After a week, Ford’s right foot still hadn’t improved, so in June doctors “performed an operation to remove all the dead skin to see what was left and if there was anything they could do,” he said.

“When I woke up [from surgery]a nurse bandaged my foot and I asked her to take a picture of it – it was quite shocking and horrifying to look at,” the patient said.

The resulting image shows where doctors removed all of the necrotic flesh from the sole of his foot.

Unfortunately, the operation revealed that Ford’s limbs and right lower leg were “unsaved.” was amputated the following month.

“They said they could take a skin graft from another area of ​​my body and put it on the foot, but it wouldn’t be a foot to walk on and I would have skin problems with it forever,” he said. “It would basically just be a dead link and I would have no quality of life with it. They gave me that option or the option of amputation.”

"After three and a half weeks in a coma, it's amazing how quickly your body and nerves start to die," said Ford.
“After 3½ weeks in a coma, it’s amazing how quickly your body and nerves start to die,” Ford said.
Kennedy News and Media

Ford was reportedly “devastated” after losing the limb, saying: “My passion in life is coaching kids, coaching football – and that was my main concern as I thought, ‘Will I can again?’ “

Things started to improve after the operation when the children’s football coach was transferred to Lambeth Community Care Center in September 2019. There he was fitted with a prosthetic leg and taught to walk again.
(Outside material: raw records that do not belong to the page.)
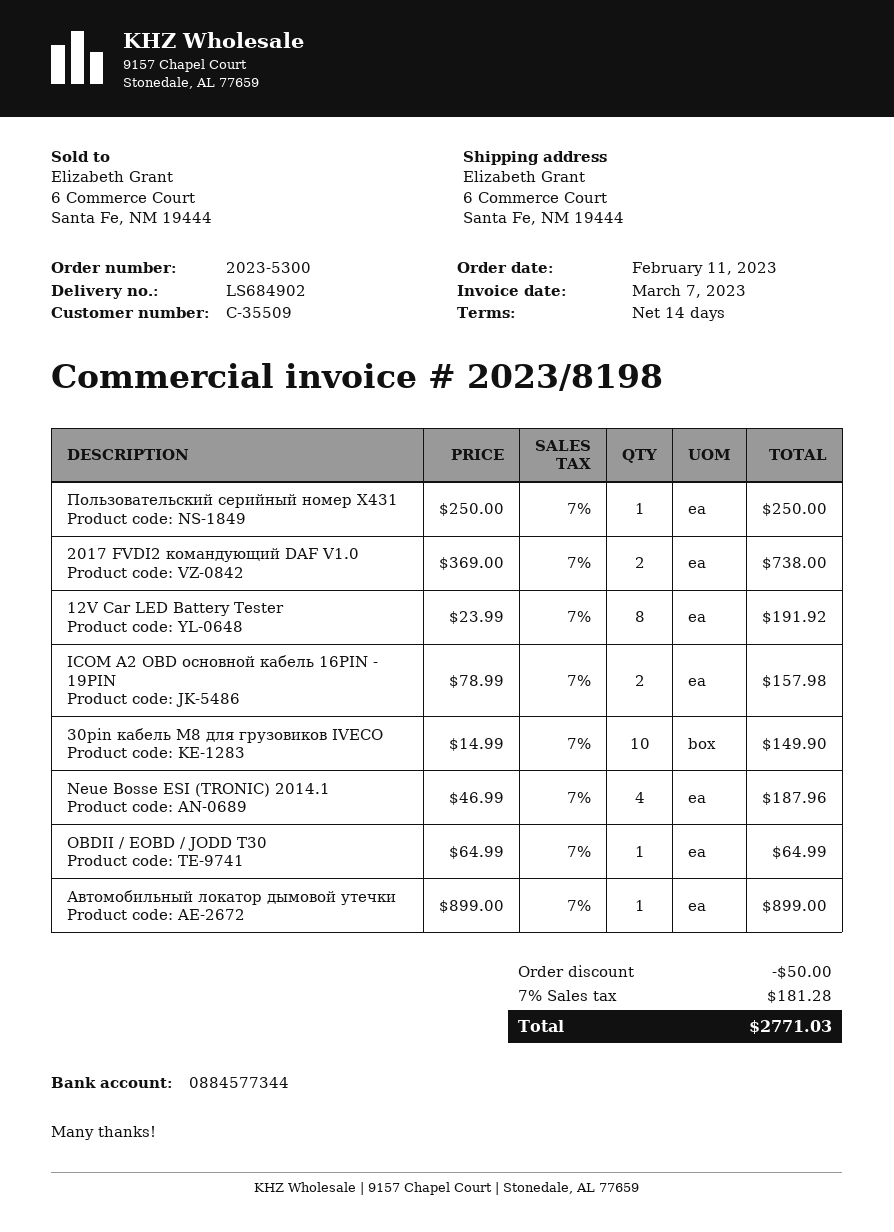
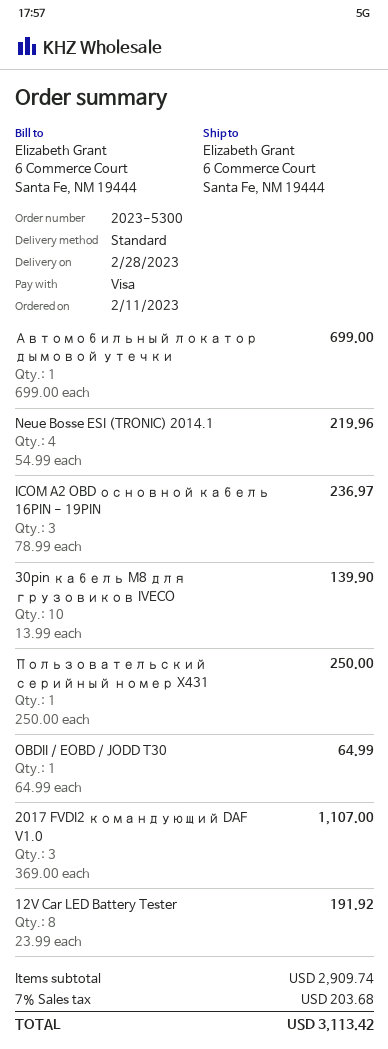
2017 FVDI2 командующий DAF V1.0: 2 x 369.00 = 738.00 -> 3 x 369.00 = 1107.00
ICOM A2 OBD основной кабель 16PIN - 19PIN: 2 x 78.99 = 157.98 -> 3 x 78.99 = 236.97
30pin кабель M8 для грузовиков IVECO: 10 x 14.99 = 149.90 -> 10 x 13.99 = 139.90
Neue Bosse ESI (TRONIC) 2014.1: 4 x 46.99 = 187.96 -> 4 x 54.99 = 219.96
Автомобильный локатор дымовой утечки: 1 x 899.00 = 899.00 -> 1 x 699.00 = 699.00
discount: 50.00 -> none
tax: 7% = 181.28 -> 7% = 203.68
total: 2771.03 -> 3113.42

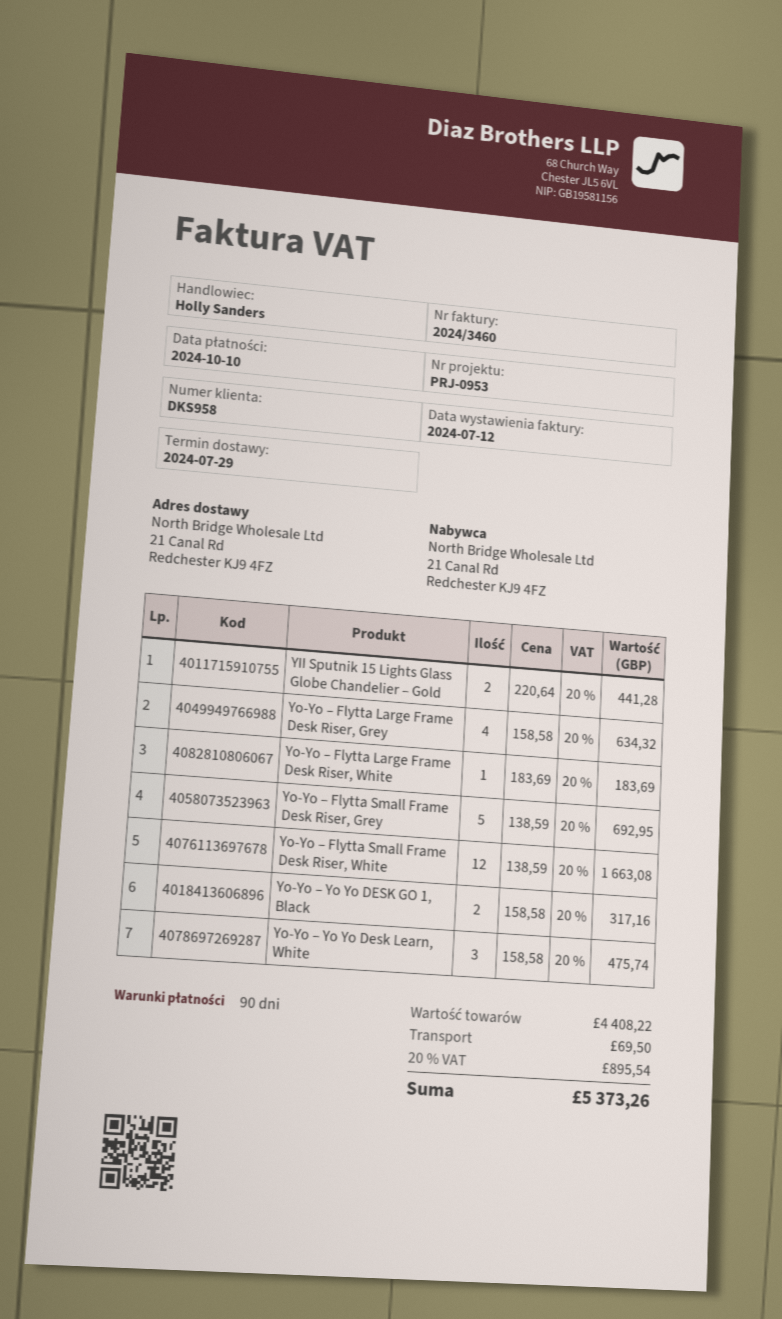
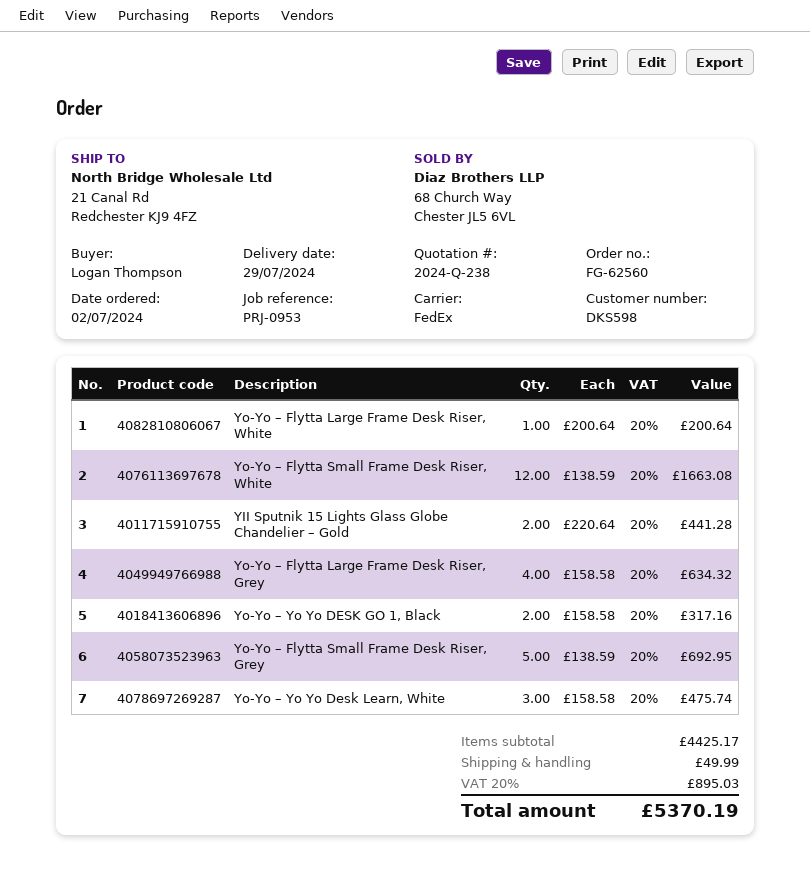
customer number: DKS958 -> DKS598
Yo-Yo – Flytta Large Frame Desk Riser, White: 1 x 183.69 = 183.69 -> 1 x 200.64 = 200.64
subtotal: 4408.22 -> 4425.17
shipping: 69.50 -> 49.99
tax: 20% = 895.54 -> 20% = 895.03
total: 5373.26 -> 5370.19

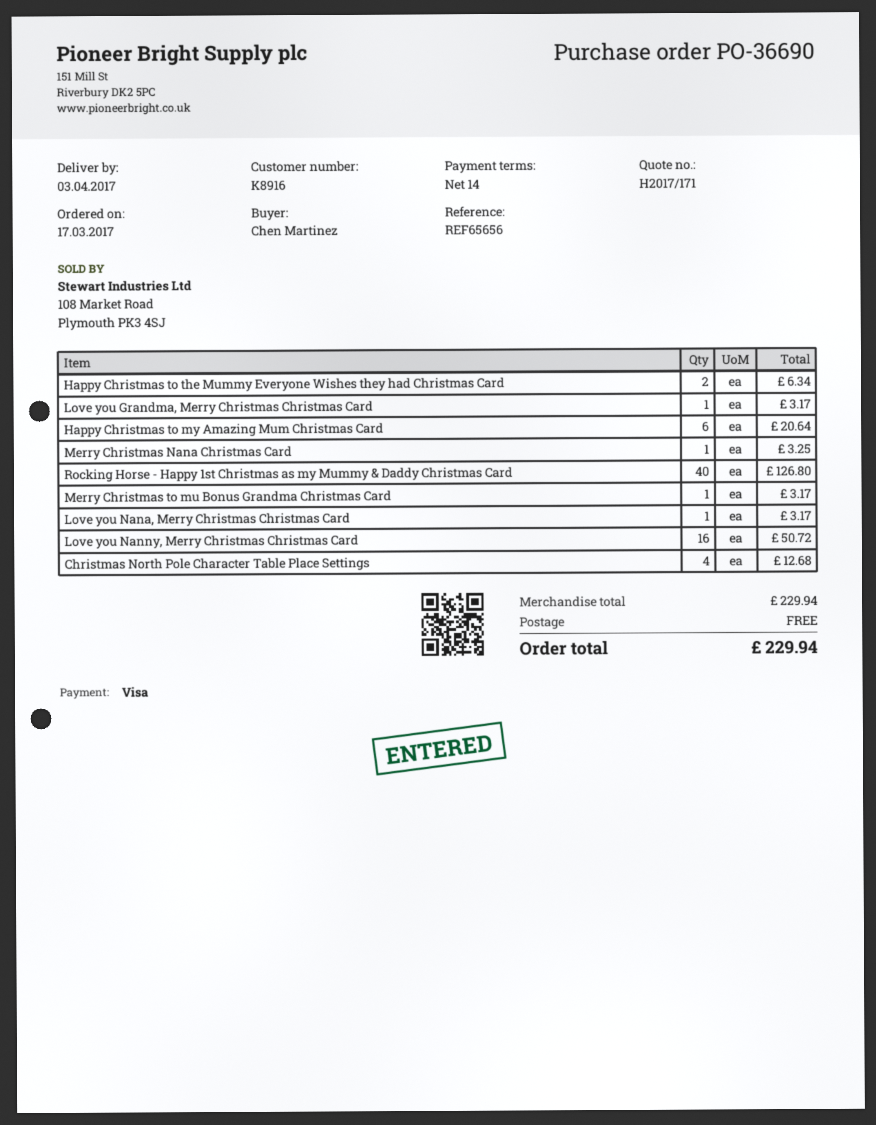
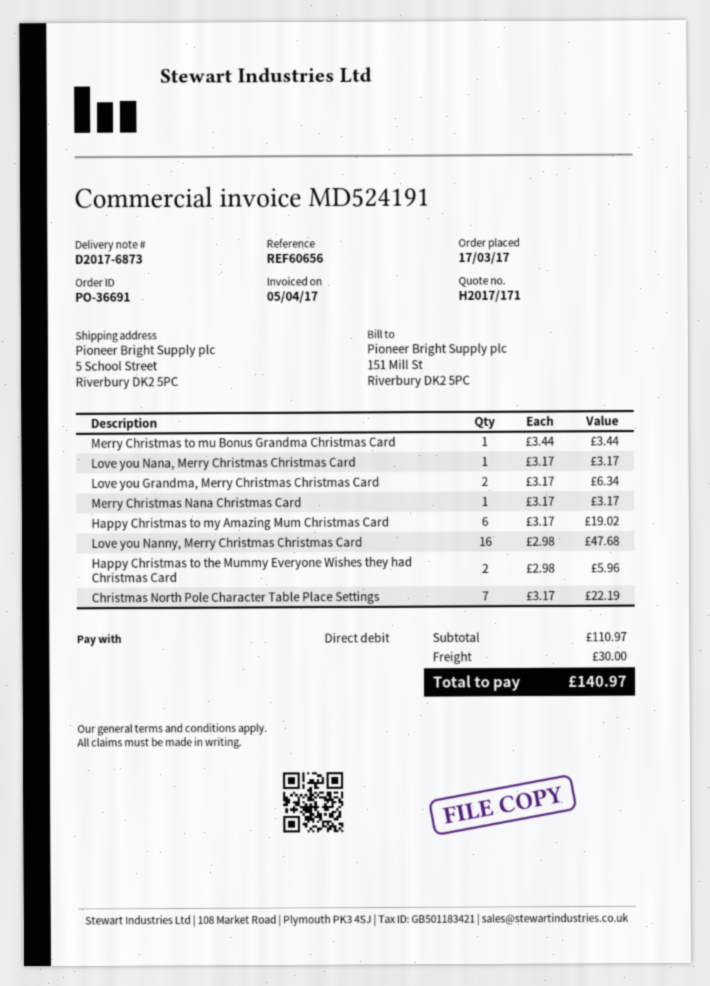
order number: PO-36690 -> PO-36691
reference: REF65656 -> REF60656
payment method: Visa -> direct debit
Happy Christmas to the Mummy Everyone Wishes they had Christmas Card: 2 for 6.34 -> 2 for 5.96
Love you Grandma, Merry Christmas Christmas Card: 1 for 3.17 -> 2 for 6.34
Happy Christmas to my Amazing Mum Christmas Card: 6 for 20.64 -> 6 for 19.02
Merry Christmas Nana Christmas Card: 1 for 3.25 -> 1 for 3.17
Rocking Horse - Happy 1st Christmas as my Mummy & Daddy Christmas Card: 40 for 126.80 -> none
Merry Christmas to mu Bonus Grandma Christmas Card: 1 for 3.17 -> 1 for 3.44
Love you Nanny, Merry Christmas Christmas Card: 16 for 50.72 -> 16 for 47.68
Christmas North Pole Character Table Place Settings: 4 for 12.68 -> 7 for 22.19
subtotal: 229.94 -> 110.97
shipping: 0.00 -> 30.00
total: 229.94 -> 140.97

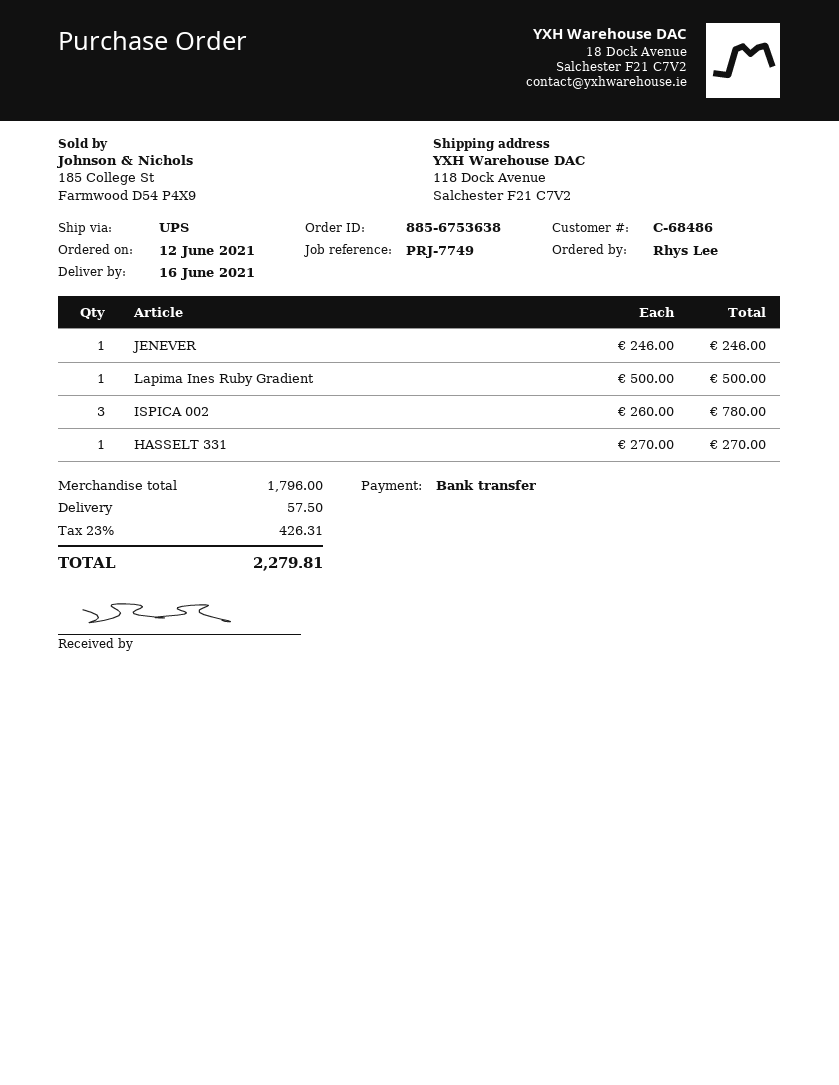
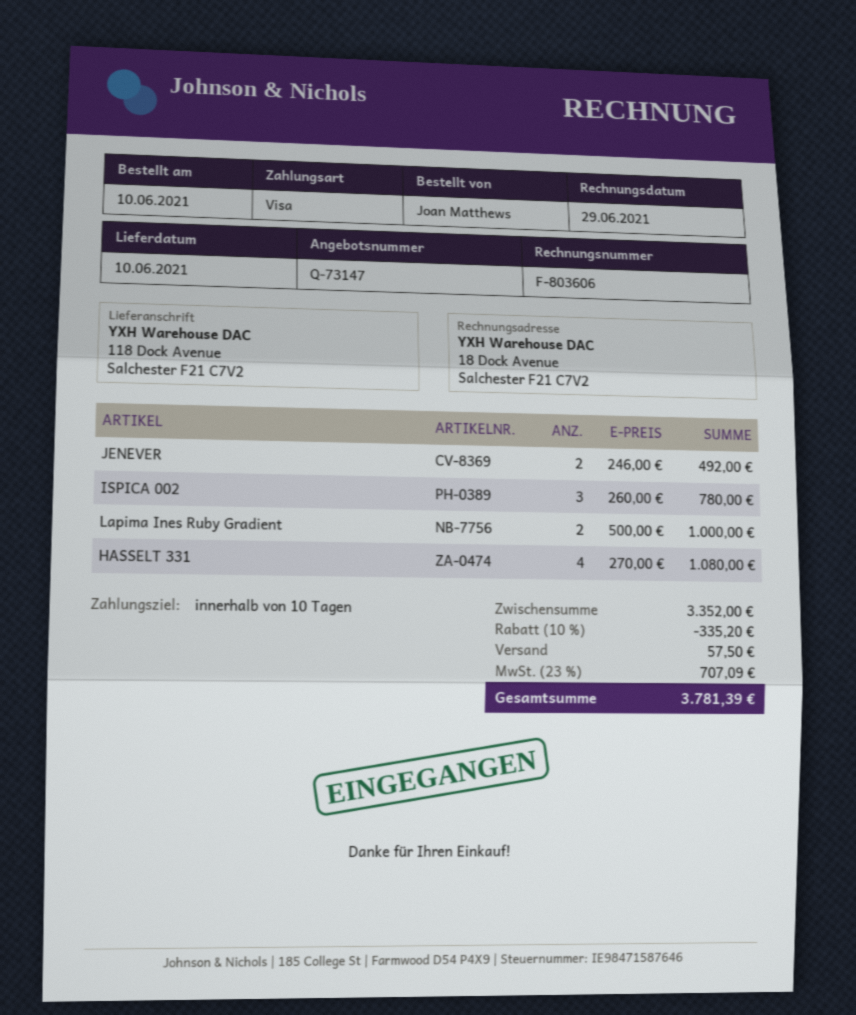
order date: 2021-06-12 -> 2021-06-10
delivery date: 2021-06-16 -> 2021-06-10
ordered by: Rhys Lee -> Joan Matthews
payment method: bank transfer -> Visa
JENEVER: 1 x 246.00 = 246.00 -> 2 x 246.00 = 492.00
Lapima Ines Ruby Gradient: 1 x 500.00 = 500.00 -> 2 x 500.00 = 1000.00
HASSELT 331: 1 x 270.00 = 270.00 -> 4 x 270.00 = 1080.00
subtotal: 1796.00 -> 3352.00
discount: none -> 10% = 335.20
tax: 23% = 426.31 -> 23% = 707.09
total: 2279.81 -> 3781.39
“After 3½ weeks in a coma, it’s amazing how quickly your body and nerves start to die,” said Ford. “I had to slowly rebuild my body.

“Slowly they teach you and every day you get stronger and have a chance to get back into a normal routine,” he added.

Ford undergoes physical therapy to learn to walk again after surgery.
Ford undergoes physical therapy after surgery to learn to walk again.
Kennedy News and Media

Ford left the rehab center a month in early October 2019 – after just two months – exceeding expectations. He continues to undergo physical therapy and receives hand massages several times a month to strengthen his limbs.

Despite his progress, Ford believes he only has 75 percent of the work in his hands to date. “It’s been a long road and there’s still a long way to go, but I’m getting there,” he said.

Unfortunately, the sepsis sufferer received another blow after learning his father and fellow football coach Martin Ford had cancer. He passed away just months later in May 2020. However, the devoted son has managed to keep his father’s legacy alive by merging his own football coaching company – JMF Allstars – with another company.

Finally, Ford hopes his sepsis saga can help shed light on the insidious condition.

“I had no idea what sepsis was,” complained the football coach. “I don’t think many people know about it; It’s not really talked about much, but it’s a deadly, silent killer.”

2017 data linked sepsis to approximately 11 million deaths worldwide – approximately 20% of annual global deaths, according to the World Health Organization.

In another shocking sepsis story last month, a British woman’s hand resembled a shark puppet after doctors sewed the appendix into her abdomen to fight an infection.